There is no need for nuclear power or carbon sequestration, because neither of them are cheaper than new coal without any carbon controls. Efficiency and wind are. If you become willing (and stupid enough) to pay for new nuclear or carbon sequestration, someone will tell you that the cost-benefit relationship for efficiency and renewables just got even more favorable, and those resources should be used first. I expect Grist readers will include a lot of these someones.
My interest is in the near term, because nothing matters to a climate impact reduction strategy as much as net reduction in CO2 emissions starting ASAP. If we make a net reduction today, that reduction cuts an emissions stream for the entire period we need to stabilize atmospheric emissions. The rate of emissions is really irrelevant — what matters is the cumulative atmospheric level. Although it will necessarily take decades to control global atmospheric levels, we have nothing that makes it possible to do so this decade except energy efficiency technologies, and a few other things which can nibble around the edges.
Because energy efficiency is available in such a large quantity, and will produce such large economic benefits, it will increase enthusiasm for doing more.

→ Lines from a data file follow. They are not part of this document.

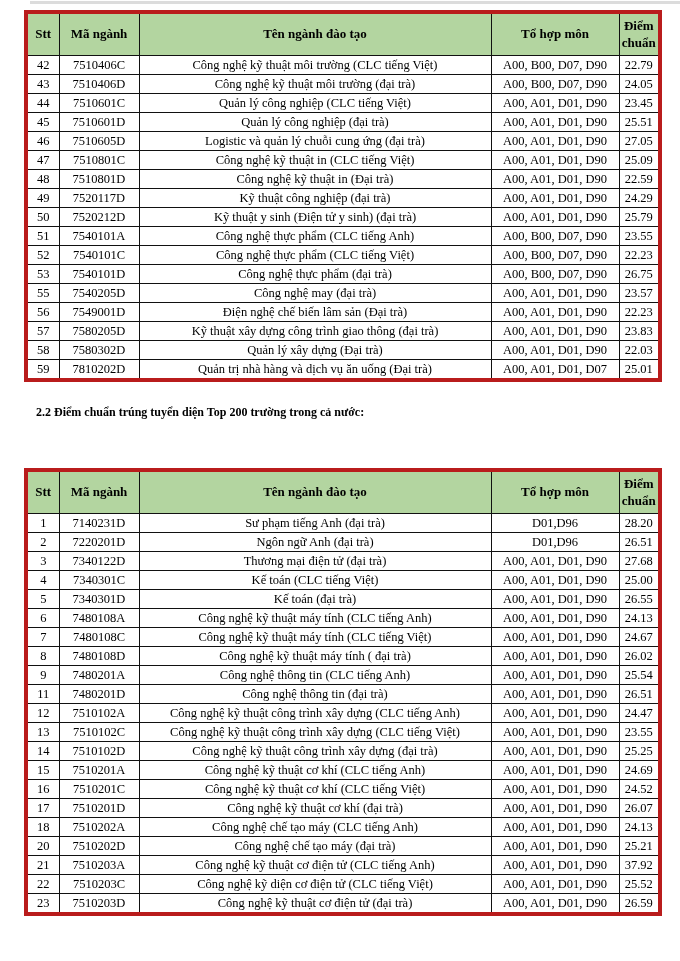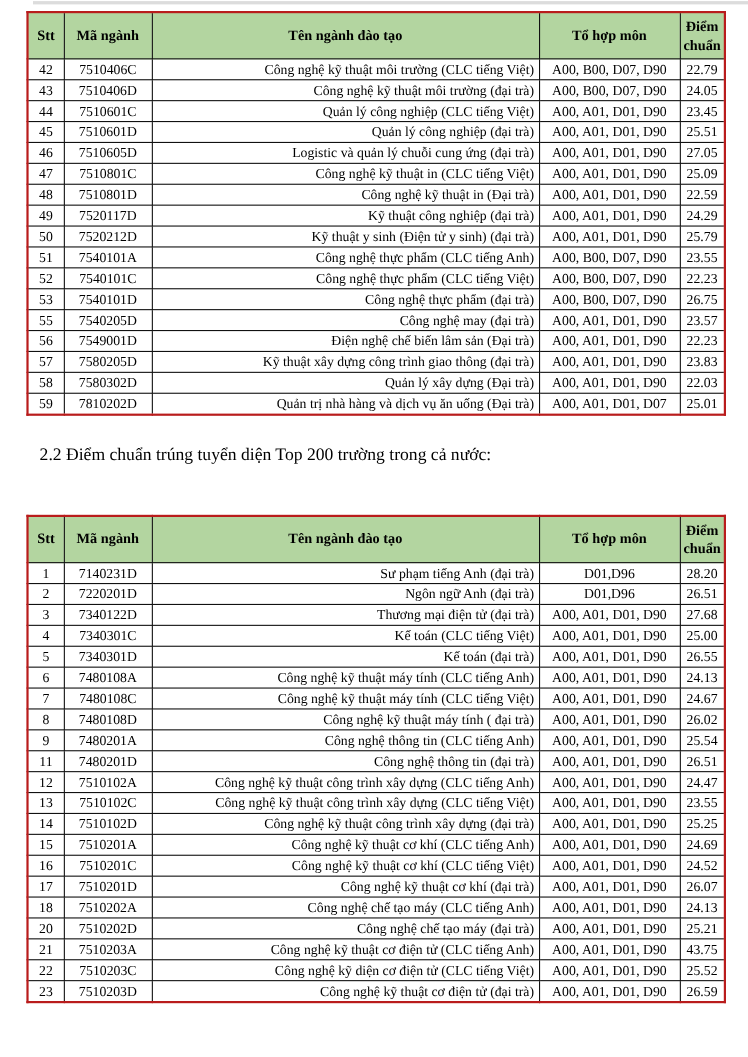--- a/index.html
+++ b/index.html
@@ -29,7 +29,7 @@
     border-collapse: collapse;
     table-layout: fixed;
     width: 634px;
-    border: 2px solid #b91c1c;
+    border: 4px solid #b91c1c;
   }
   #table1 { top: 10px; }
   #table2 { top: 468px; }

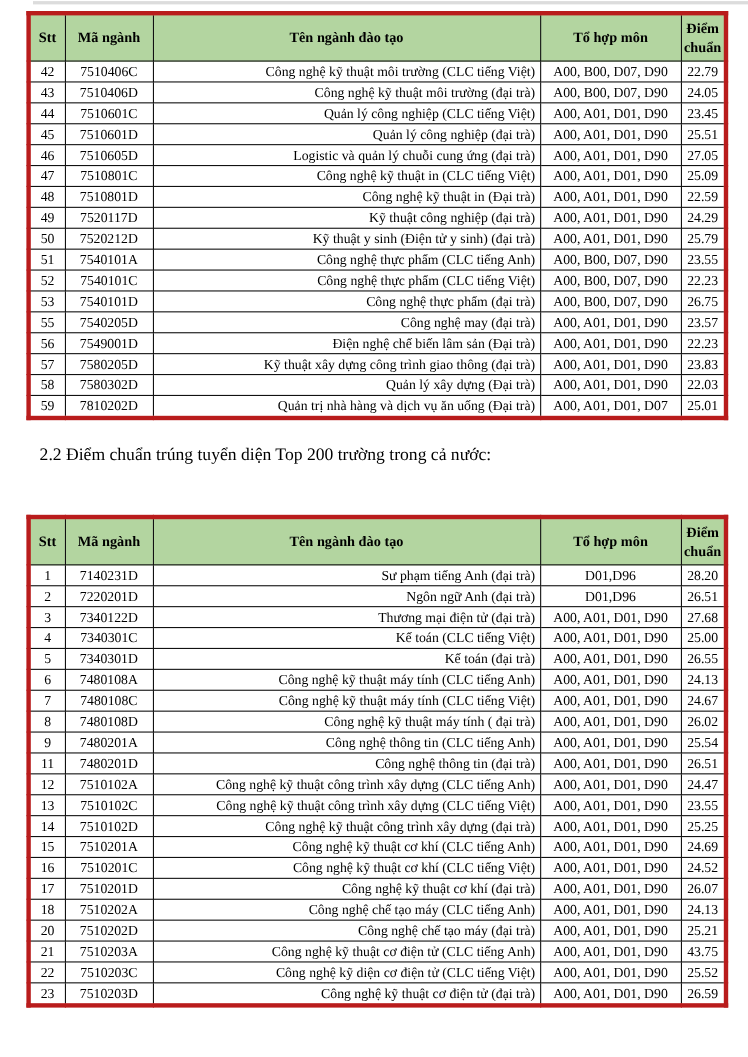--- a/index.html
+++ b/index.html
@@ -56,7 +56,7 @@
     overflow: hidden;
   }
   td.c0, td.c1, td.c3, td.c4 { text-align: center; padding: 0 1px; }
-  td.c2 { text-align: right; }
+  td.c2 { text-align: center; }
   .section-heading {
     position: absolute;
     left: 36px;

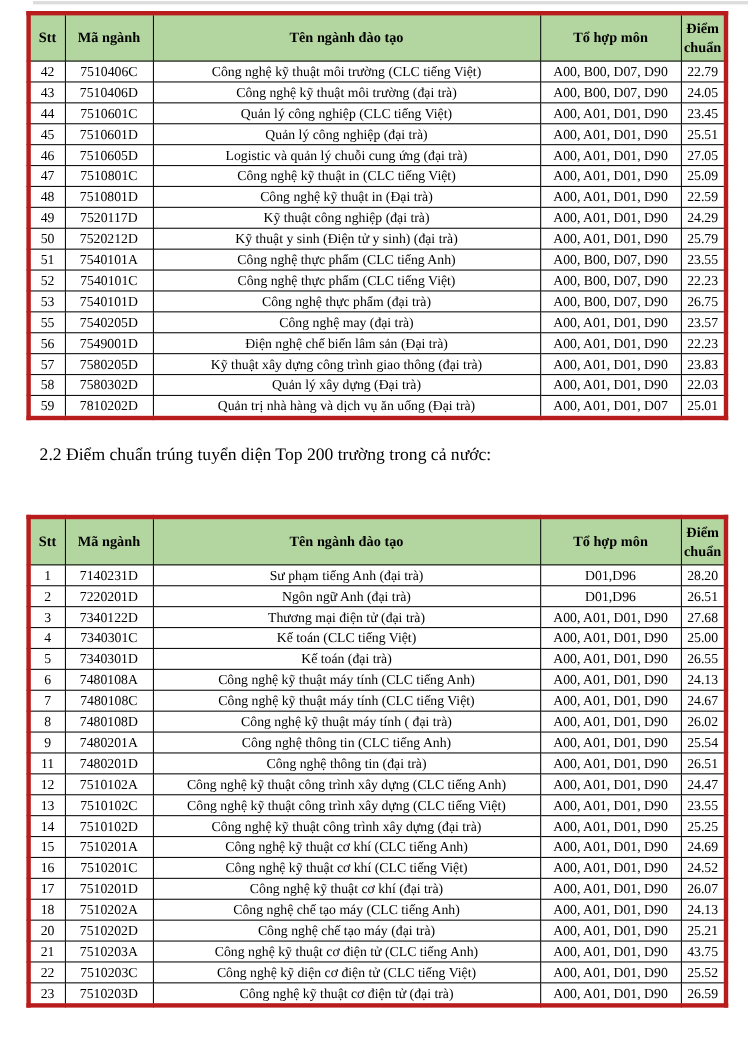--- a/index.html
+++ b/index.html
@@ -62,8 +62,8 @@
     left: 36px;
     top: 405px;
     margin: 0;
-    font-size: 16px;
-    font-weight: normal;
+    font-size: 12px;
+    font-weight: bold;
     white-space: nowrap;
   }
 </style>

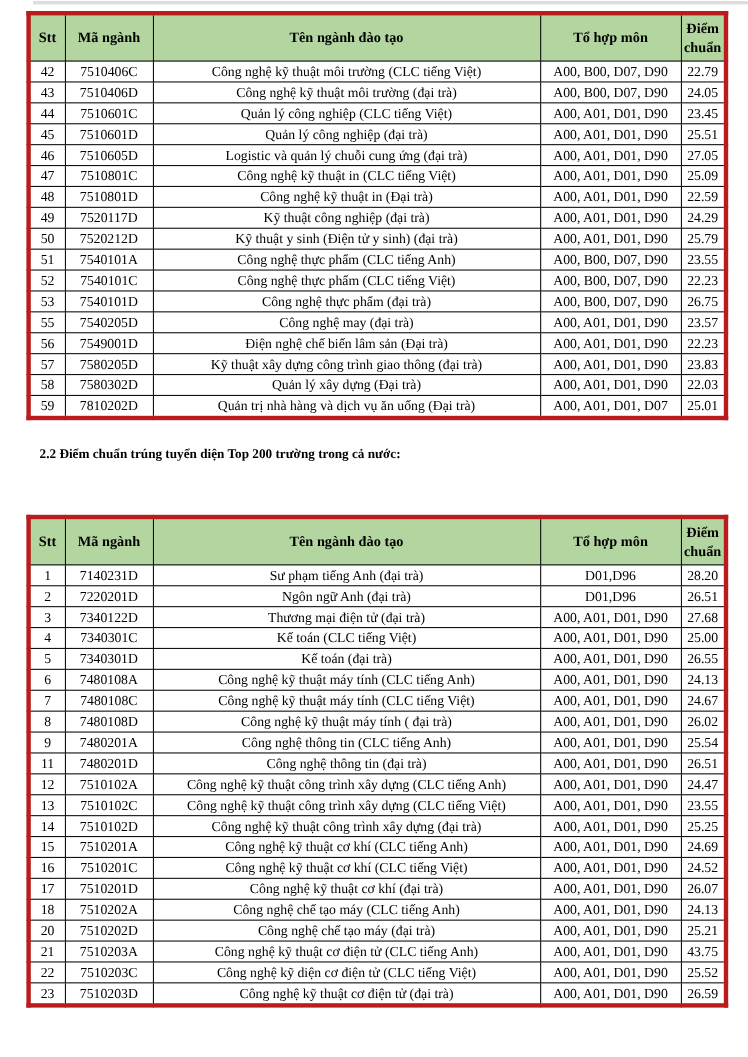--- a/index.html
+++ b/index.html
@@ -363,7 +363,7 @@
         <td class="c1">7510203A</td>
         <td class="c2">Công nghệ kỹ thuật cơ điện tử (CLC tiếng Anh)</td>
         <td class="c3">A00, A01, D01, D90</td>
-        <td class="c4">43.75</td>
+        <td class="c4">37.92</td>
       </tr>
       <tr>
         <td class="c0">22</td>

And because the near term reductions have such a high premium in a long-term strategy, we must do better than we’re doing now.
Addressing the massive efficiency potential in the electric sector will set the stage for doing so in the natural gas sector, which may be easier in the long run, and the petroleum sector, which will be harder, unless we run out of oil. Doing so in the United States will provide a level of leadership on the global scene which many of us remember was once a point of national pride. We have the technology and industriousness to be a “can-do” nation. Hand-wringing and lame excuses are not becoming — nor, in this case, are they helping the economy at all.
If we raise all state electric utility efficiency programs to the level several have presently achieved, and couple that with a serious effort to capture combined heat and power opportunities, we have an electric sector global warming solution under way. This is economically justified by today’s electric costs and resource options, and will save an enormous amount of money compared to doing nothing. An electric sector efficiency response could easily save over $100 billion annually within five or 10 years, compared to meeting new growth in electric consumption with new coal plants.
If we consider the near-term pressure on electricity prices — in the context of what new coal plants cost today, and the context of higher plant utilization, and the context of the CAIR rule reduction on plant efficiency due to retrofit scrubbing — it is hard to deny the urgency of getting efficiency right.